Since then, I joined the UK chapter of DAMA and trained to become a certified data management professional. I continue training myself and others and today I am an accredited DAMA International and EMD DCAM Trainer and Advisor, president of DAMA Italy Chapter and EMEA and MIT CDO Symposium co-chair. In addition, I run two consulting firms, one for each of my professional passions: ENNE Ltd, which specialises in project and programme management, and FIT, which focuses on training and consulting in data and information management.
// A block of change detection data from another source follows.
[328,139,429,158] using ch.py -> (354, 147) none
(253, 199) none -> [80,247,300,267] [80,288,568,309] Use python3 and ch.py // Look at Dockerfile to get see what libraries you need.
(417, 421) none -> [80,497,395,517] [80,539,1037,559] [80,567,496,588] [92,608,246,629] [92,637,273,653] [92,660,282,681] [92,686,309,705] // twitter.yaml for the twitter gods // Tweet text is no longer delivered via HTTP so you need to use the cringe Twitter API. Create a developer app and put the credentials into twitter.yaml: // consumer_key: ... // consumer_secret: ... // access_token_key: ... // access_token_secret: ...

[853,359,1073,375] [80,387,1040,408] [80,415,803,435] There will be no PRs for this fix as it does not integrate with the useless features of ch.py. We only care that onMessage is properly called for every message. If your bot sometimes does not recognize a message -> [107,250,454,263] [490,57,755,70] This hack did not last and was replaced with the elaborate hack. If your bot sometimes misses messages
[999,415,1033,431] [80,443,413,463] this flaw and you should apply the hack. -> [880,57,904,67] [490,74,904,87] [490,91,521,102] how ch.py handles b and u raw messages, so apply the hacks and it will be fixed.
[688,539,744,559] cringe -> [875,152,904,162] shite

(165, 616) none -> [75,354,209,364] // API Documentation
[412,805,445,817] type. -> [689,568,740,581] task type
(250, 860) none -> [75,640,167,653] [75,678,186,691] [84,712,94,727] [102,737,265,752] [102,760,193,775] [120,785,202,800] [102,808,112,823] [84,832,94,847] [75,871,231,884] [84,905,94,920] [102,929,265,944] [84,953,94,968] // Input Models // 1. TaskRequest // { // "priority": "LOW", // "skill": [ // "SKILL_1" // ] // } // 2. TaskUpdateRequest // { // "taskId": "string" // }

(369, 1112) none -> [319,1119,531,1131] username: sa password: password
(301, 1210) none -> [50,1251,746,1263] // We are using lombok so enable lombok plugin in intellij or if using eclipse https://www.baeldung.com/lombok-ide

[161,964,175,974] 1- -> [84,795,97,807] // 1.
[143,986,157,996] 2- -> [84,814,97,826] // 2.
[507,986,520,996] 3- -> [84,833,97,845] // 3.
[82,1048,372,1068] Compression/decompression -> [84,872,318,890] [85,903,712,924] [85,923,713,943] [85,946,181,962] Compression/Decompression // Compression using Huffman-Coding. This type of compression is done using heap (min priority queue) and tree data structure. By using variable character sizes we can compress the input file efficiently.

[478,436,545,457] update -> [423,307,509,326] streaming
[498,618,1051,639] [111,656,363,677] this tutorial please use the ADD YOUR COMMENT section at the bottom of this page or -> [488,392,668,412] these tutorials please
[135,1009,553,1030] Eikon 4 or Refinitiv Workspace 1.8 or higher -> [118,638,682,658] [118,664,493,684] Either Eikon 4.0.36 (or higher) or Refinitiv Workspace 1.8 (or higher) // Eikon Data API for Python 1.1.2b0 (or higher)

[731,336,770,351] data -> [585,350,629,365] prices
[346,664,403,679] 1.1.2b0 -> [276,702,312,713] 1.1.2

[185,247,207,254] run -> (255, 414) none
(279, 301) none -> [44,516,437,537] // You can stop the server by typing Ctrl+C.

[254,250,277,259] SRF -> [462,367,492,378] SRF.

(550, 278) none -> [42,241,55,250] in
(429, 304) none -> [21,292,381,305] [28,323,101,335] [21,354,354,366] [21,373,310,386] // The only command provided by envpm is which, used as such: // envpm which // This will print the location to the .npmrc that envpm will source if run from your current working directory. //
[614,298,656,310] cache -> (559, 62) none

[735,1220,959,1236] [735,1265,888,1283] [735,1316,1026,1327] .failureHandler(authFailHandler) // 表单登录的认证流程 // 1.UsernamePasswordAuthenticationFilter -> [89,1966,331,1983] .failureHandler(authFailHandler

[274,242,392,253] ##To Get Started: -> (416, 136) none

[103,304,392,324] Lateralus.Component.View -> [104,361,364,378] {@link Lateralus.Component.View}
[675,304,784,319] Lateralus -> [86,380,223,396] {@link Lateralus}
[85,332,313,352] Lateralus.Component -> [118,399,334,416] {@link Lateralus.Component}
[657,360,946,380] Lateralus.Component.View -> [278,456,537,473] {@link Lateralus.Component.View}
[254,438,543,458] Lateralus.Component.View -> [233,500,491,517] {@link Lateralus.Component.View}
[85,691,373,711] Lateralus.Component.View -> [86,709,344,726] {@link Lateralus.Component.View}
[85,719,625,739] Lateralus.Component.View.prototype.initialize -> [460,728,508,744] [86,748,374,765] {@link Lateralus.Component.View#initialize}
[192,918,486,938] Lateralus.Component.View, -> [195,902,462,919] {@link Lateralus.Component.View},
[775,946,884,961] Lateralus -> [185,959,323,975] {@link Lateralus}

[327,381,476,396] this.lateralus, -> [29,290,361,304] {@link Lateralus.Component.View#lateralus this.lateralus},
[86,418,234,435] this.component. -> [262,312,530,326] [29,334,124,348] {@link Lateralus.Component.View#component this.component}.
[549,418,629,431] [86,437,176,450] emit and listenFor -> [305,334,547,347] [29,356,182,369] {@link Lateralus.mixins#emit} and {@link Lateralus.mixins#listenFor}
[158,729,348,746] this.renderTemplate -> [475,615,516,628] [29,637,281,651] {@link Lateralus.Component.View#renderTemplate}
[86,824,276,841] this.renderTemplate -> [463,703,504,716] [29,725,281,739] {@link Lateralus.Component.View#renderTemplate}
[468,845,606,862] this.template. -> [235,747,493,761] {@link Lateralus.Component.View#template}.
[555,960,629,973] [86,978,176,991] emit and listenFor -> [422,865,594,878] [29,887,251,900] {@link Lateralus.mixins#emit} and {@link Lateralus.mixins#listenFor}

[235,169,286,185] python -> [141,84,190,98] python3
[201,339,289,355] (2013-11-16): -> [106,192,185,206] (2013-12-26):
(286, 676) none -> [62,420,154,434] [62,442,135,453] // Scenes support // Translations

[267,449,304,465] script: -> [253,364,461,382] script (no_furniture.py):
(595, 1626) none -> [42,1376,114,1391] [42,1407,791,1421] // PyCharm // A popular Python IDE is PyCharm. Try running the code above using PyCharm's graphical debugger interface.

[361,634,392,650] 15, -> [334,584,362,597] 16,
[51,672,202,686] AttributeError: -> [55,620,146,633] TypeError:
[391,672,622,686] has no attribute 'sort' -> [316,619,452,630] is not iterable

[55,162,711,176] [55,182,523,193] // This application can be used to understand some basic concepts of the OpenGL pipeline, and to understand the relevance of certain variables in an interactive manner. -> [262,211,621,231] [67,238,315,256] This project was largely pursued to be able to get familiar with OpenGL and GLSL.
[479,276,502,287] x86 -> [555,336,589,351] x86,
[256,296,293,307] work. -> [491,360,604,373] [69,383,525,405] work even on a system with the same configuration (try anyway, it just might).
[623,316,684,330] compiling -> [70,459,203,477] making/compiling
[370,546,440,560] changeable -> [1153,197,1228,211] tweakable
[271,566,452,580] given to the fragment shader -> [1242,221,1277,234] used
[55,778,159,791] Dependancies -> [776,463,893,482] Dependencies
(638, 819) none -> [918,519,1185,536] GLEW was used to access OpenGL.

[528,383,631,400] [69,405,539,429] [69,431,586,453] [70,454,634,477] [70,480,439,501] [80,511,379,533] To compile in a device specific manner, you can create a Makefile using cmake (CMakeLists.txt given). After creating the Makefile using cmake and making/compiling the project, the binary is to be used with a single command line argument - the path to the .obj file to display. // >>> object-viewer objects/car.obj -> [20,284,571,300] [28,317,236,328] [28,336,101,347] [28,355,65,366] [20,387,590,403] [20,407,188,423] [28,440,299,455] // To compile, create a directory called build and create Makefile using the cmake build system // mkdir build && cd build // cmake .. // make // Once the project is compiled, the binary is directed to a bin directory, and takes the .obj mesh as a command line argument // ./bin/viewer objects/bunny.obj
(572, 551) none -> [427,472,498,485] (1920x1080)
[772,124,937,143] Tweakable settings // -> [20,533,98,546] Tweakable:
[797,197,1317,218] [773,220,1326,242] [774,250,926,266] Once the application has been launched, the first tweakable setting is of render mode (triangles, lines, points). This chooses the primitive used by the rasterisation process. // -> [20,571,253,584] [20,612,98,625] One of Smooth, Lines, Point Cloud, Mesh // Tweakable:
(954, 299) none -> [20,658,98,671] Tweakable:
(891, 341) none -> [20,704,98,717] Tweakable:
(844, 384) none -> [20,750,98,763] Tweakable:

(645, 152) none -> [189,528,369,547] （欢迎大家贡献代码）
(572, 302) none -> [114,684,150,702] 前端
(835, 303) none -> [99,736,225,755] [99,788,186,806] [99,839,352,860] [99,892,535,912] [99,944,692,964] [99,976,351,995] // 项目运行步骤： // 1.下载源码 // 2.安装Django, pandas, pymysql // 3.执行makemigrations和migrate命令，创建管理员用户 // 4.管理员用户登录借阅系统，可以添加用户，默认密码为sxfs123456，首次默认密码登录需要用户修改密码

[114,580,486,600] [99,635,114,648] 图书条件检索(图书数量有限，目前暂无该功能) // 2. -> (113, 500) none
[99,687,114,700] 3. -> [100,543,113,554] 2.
What is the proudest achievement of your career to date?

 

Difficult to name one, but I would nominate three: playing my part in the London 2012 Olympic Games and being recognised by Lord Coe and the former Mayor of London for it; I also received the 2020 Data Association Management Award for Excellence; finally, I am proud to have founded my two consulting firms.

 

Tell us about a career goal or a purpose for your organisation that you are pursuing?

 

For the DAMA EMEA area that I oversee, the goal is to expand further into Africa and the Middle East as today we are present in 15 countries in the region but only in South Africa actively. To do so, we are actively engaging with other organisations, such as Women in Data and the International Institute of Data Management in Africa in order to ensure we can join forces to reach students, professional and future practitioners and learn from our different experiences.

 

How closely aligned to the business are data and analytics both within your own organisation and at an industry level? What helps to bring the two closer together?

 

Looking at the DAMA framework, we define 11 knowledge areas that together form the data management discipline and analytics (or better business information and analytics) are one of those. So, from a DAMA perspective, one is part of the other.

 

Moving from a conceptual model to recent experiences, I think it has been more of “analytics and data” rather than the other way around as more and more businesses and executives are focusing on the data that underlines the analysis they receive.

 

It is fair to say, bad data has always been there to frustrate us all, but more recently the importance of qualitative data as a real information asset for the company and unique enabler for better strategic and operational business decisions is becoming standard practice and common knowledge.

 

What is your view on how to develop a data culture in an organisation, building out data literacy and creating a data-first mindset?

 

I keep hearing two answers to this question, which is top-down leadership engagement and vision versus bottom-up community of data stewards, champions or else. However, I strongly believe, the answer is multi-faceted, as you need everyone to do their part.

 

One of the things I ask during my training is “who is responsible for data quality” and I often hear that it is the chief data officer, the data management or governance team, IT, etc. But the answer should be “everybody” as each one of us is involved at some stage in generating, modifying, integrating, receiving, handling and interpreting data and are all responsible for its quality and more broadly ethical and conscious use.

 

So, to answer, I think data literacy is vital at every level of an organisation and can be provided by a variety of tools and methodology to reflect the culture of the company. It can be through joining professional communities, formal training, self-paced learning, mentoring or more likely a combination of all of those and more. One thing I would say for sure, however, is that culture is not free, and the right investments are required to fully benefit from it.